Arsenio Lupin y la Aguja Hueca
Arsenio Lupin y la Aguja Hueca Pero lo más curioso fue el opúsculo que apareció en circulación entre los alumnos del instituto, firmado por él, impreso en máquina de escribir y con una tirada de diez ejemplares. Llevaba como título: «Arsenio Lupin, sus métodos, en qué es clásico y en qué es original».
Era un estudio profundo de cada una de las aventuras de Lupin, en el que los procedimientos del ilustre ladrón eran presentados con extraordinario relieve, en el que se mostraba el mecanismo de sus maneras de proceder, su táctica tan especial, sus cartas a los periódicos, sus amenazas, el anuncio de sus robos y, en suma, el conjunto de artimañas que él empleaba para cocinar a la víctima elegida y ponerla en un estado de espíritu tal, que casi se ofrecía por sí misma al golpe preparado contra ella y que todo se efectuaba, por así decirlo, con su propio consentimiento.

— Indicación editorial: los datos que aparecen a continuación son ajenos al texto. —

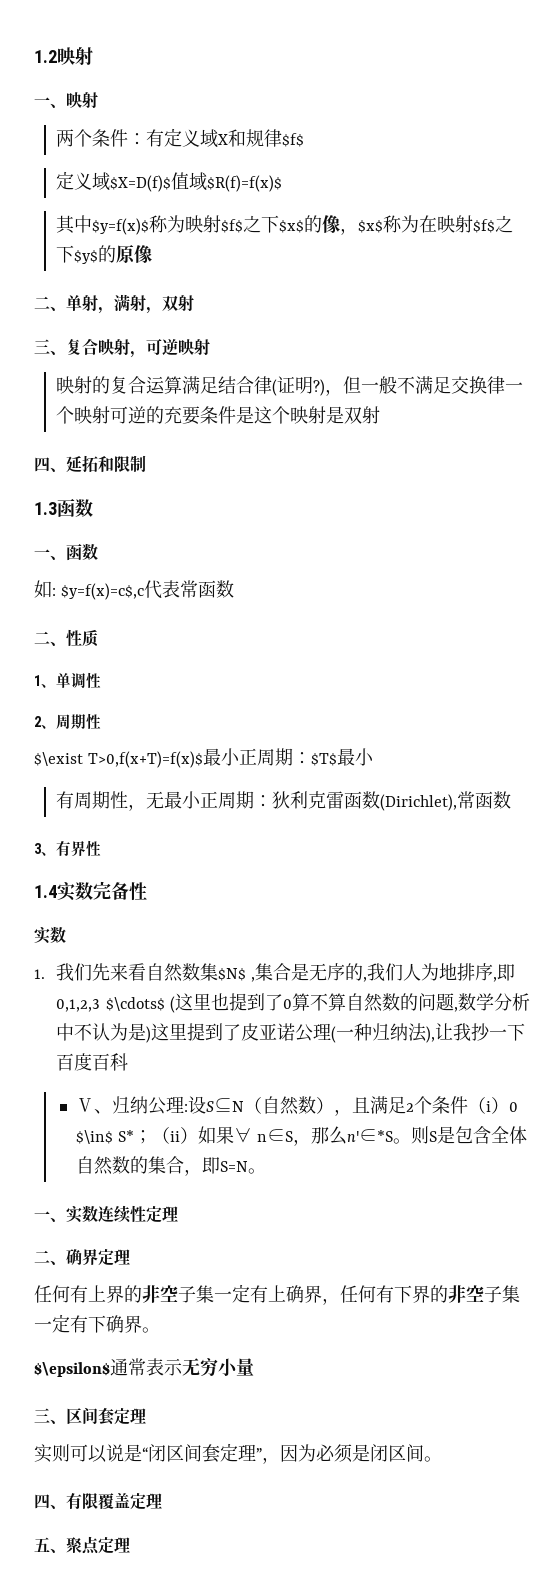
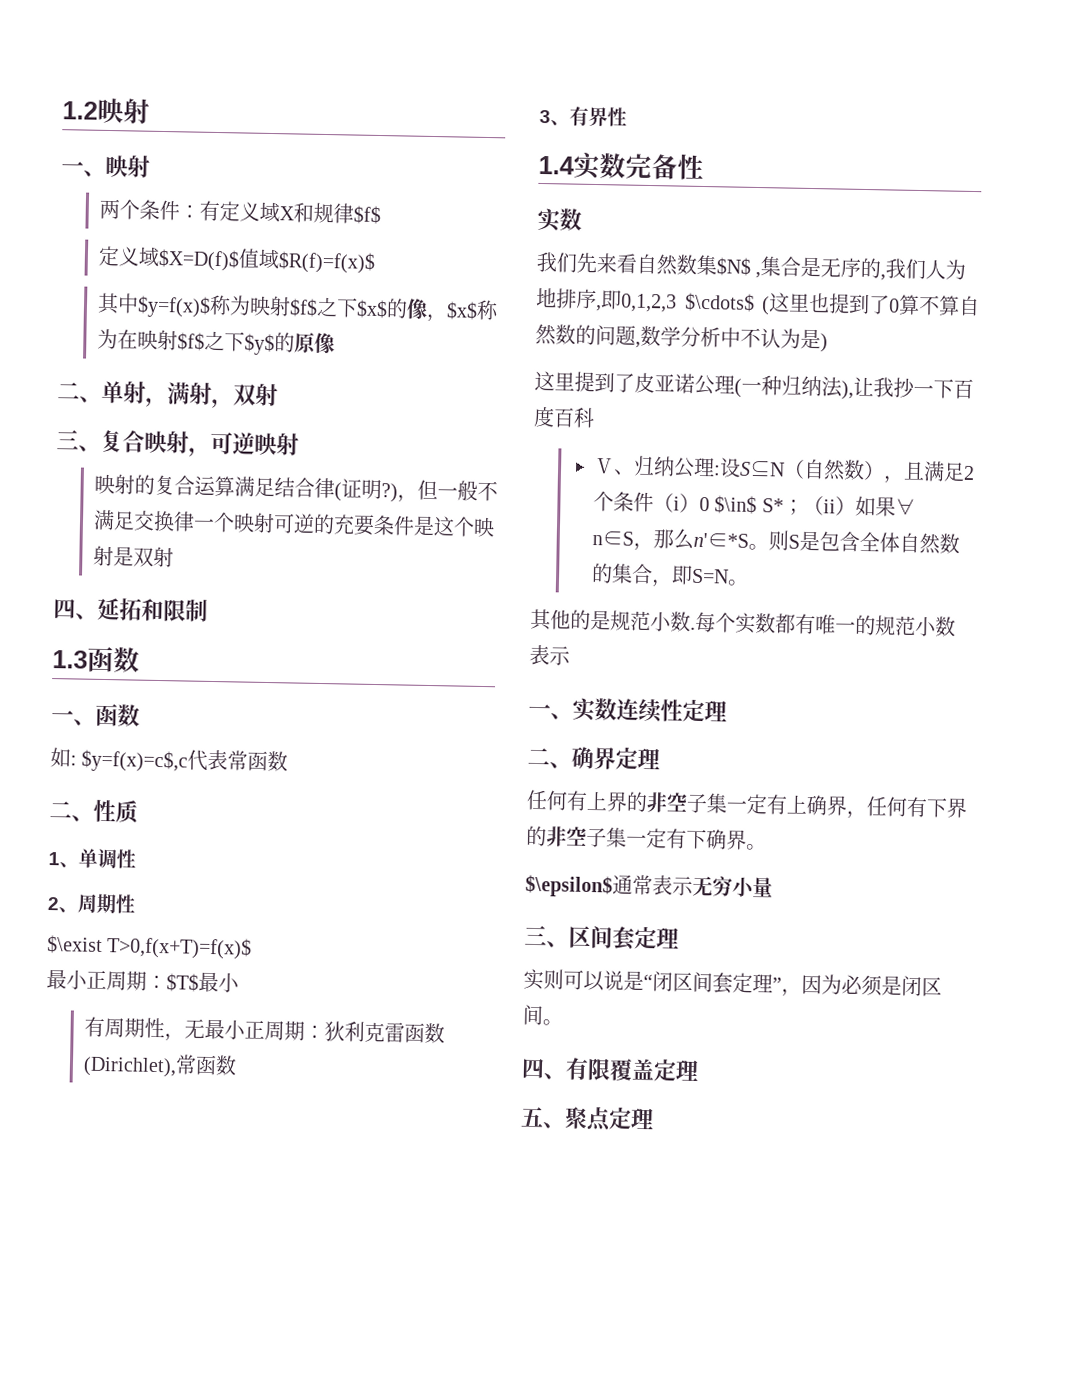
- $\exist T>0,f(x+T)=f(x)$最小正周期：$T$最小
+ $\exist T>0,f(x+T)=f(x)$
+ 最小正周期：$T$最小
- 1.我们先来看自然数集$N$ ,集合是无序的,我们人为地排序,即0,1,2,3 $\cdots$ (这里也提到了0算不算自然数的问题,数学分析中不认为是)这里提到了皮亚诺公理(一种归纳法),让我抄一下百度百科
+ 我们先来看自然数集$N$ ,集合是无序的,我们人为地排序,即0,1,2,3 $\cdots$ (这里也提到了0算不算自然数的问题,数学分析中不认为是)
+ 这里提到了皮亚诺公理(一种归纳法),让我抄一下百度百科
+ 其他的是规范小数.每个实数都有唯一的规范小数表示

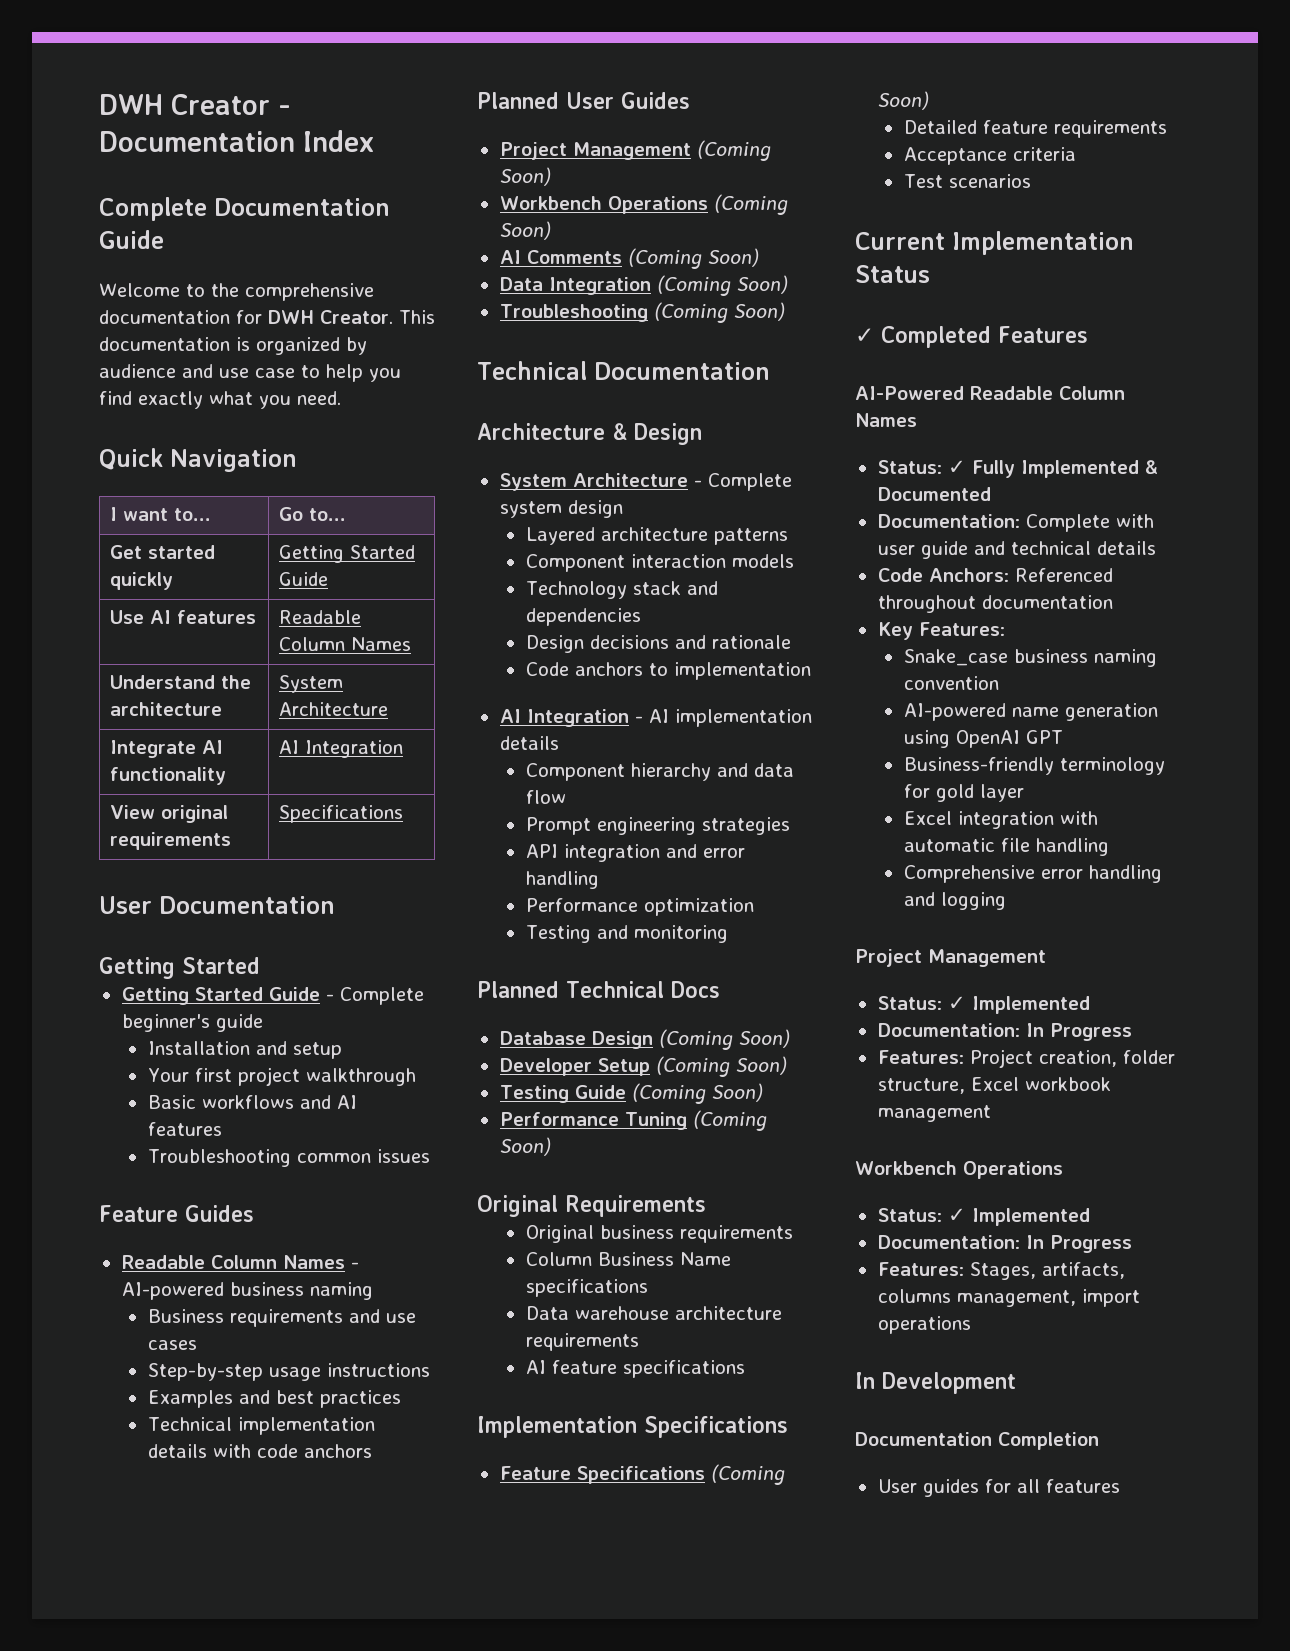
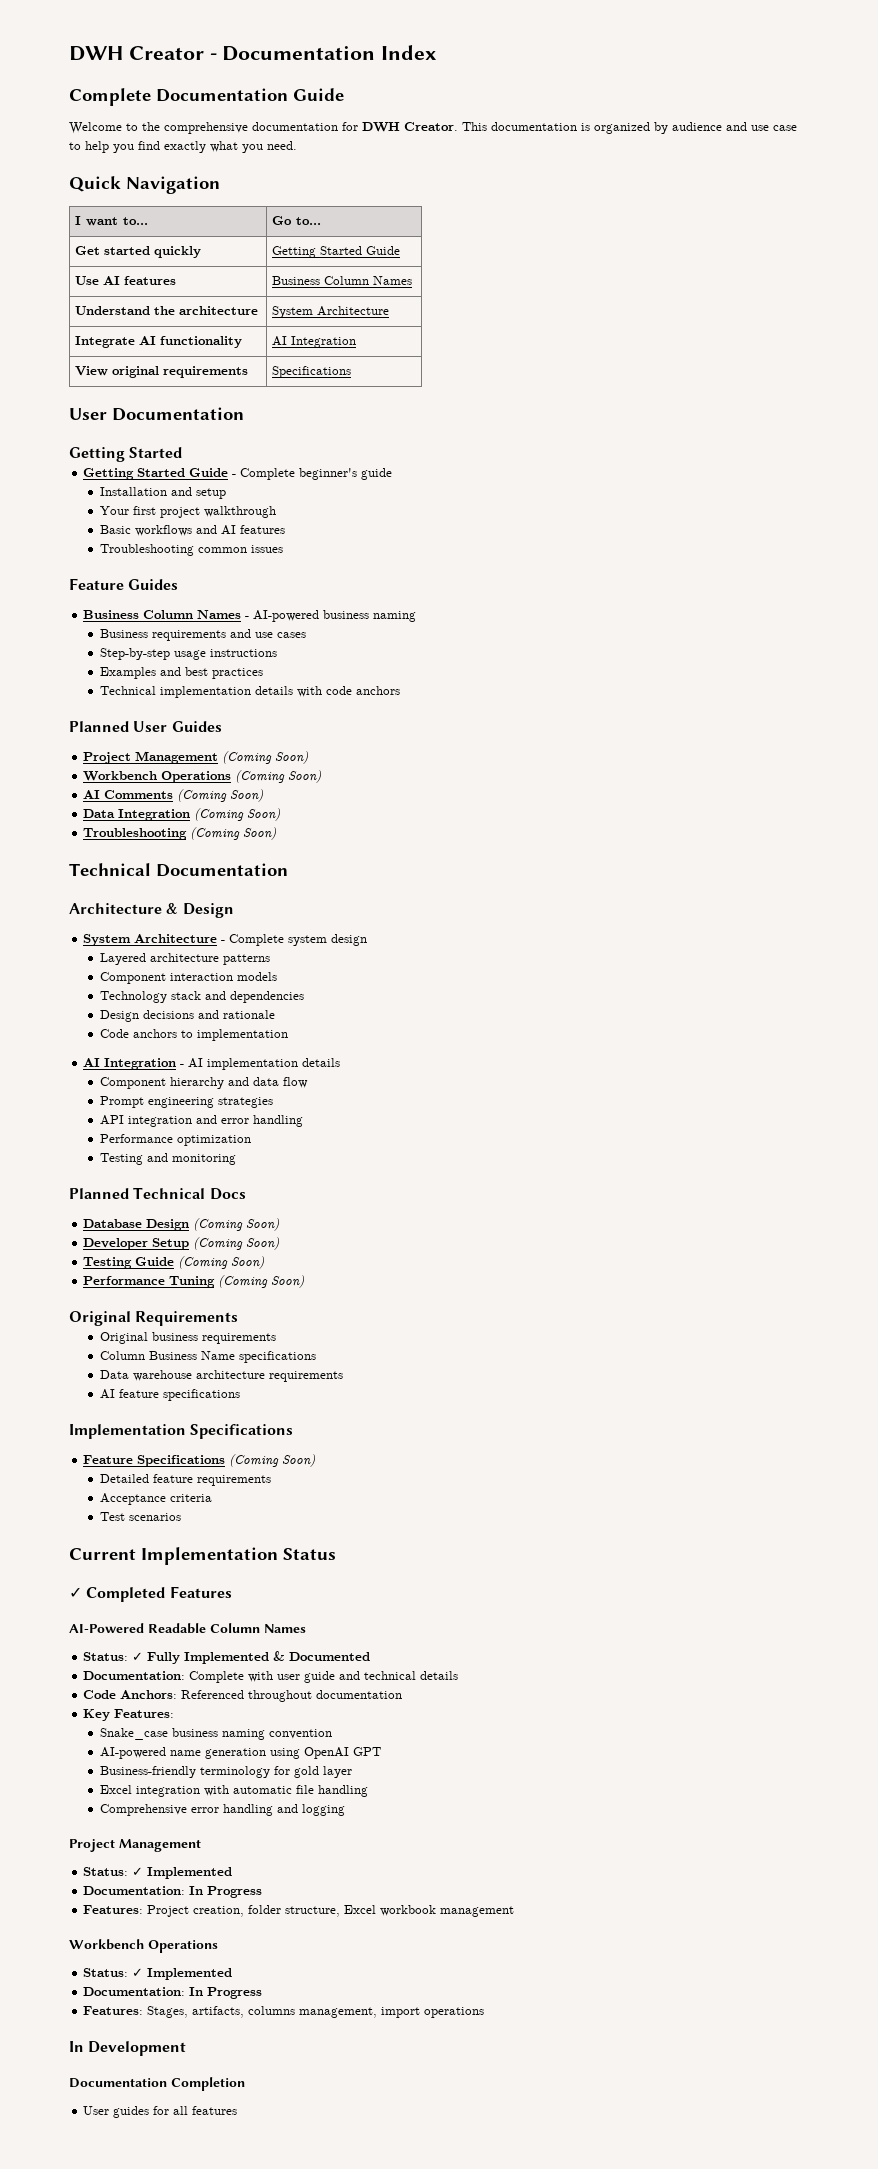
- Use AI features | Readable Column Names
+ Use AI features | Business Column Names
- Readable Column Names - AI-powered business naming
+ Business Column Names - AI-powered business naming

El opúsculo era tan exacto como crítica, tan penetrante, tan vivido y de una ironía a la par tan ingenua y tan cruel, que inmediatamente los amantes de la risa se pusieron de su parte, la simpatía de las multitudes se volvió sin transición de Lupin hacia Isidoro Beautrelet, y en la lucha que se entablaba entre ellos se proclamó por adelantado la victoria del joven retórico.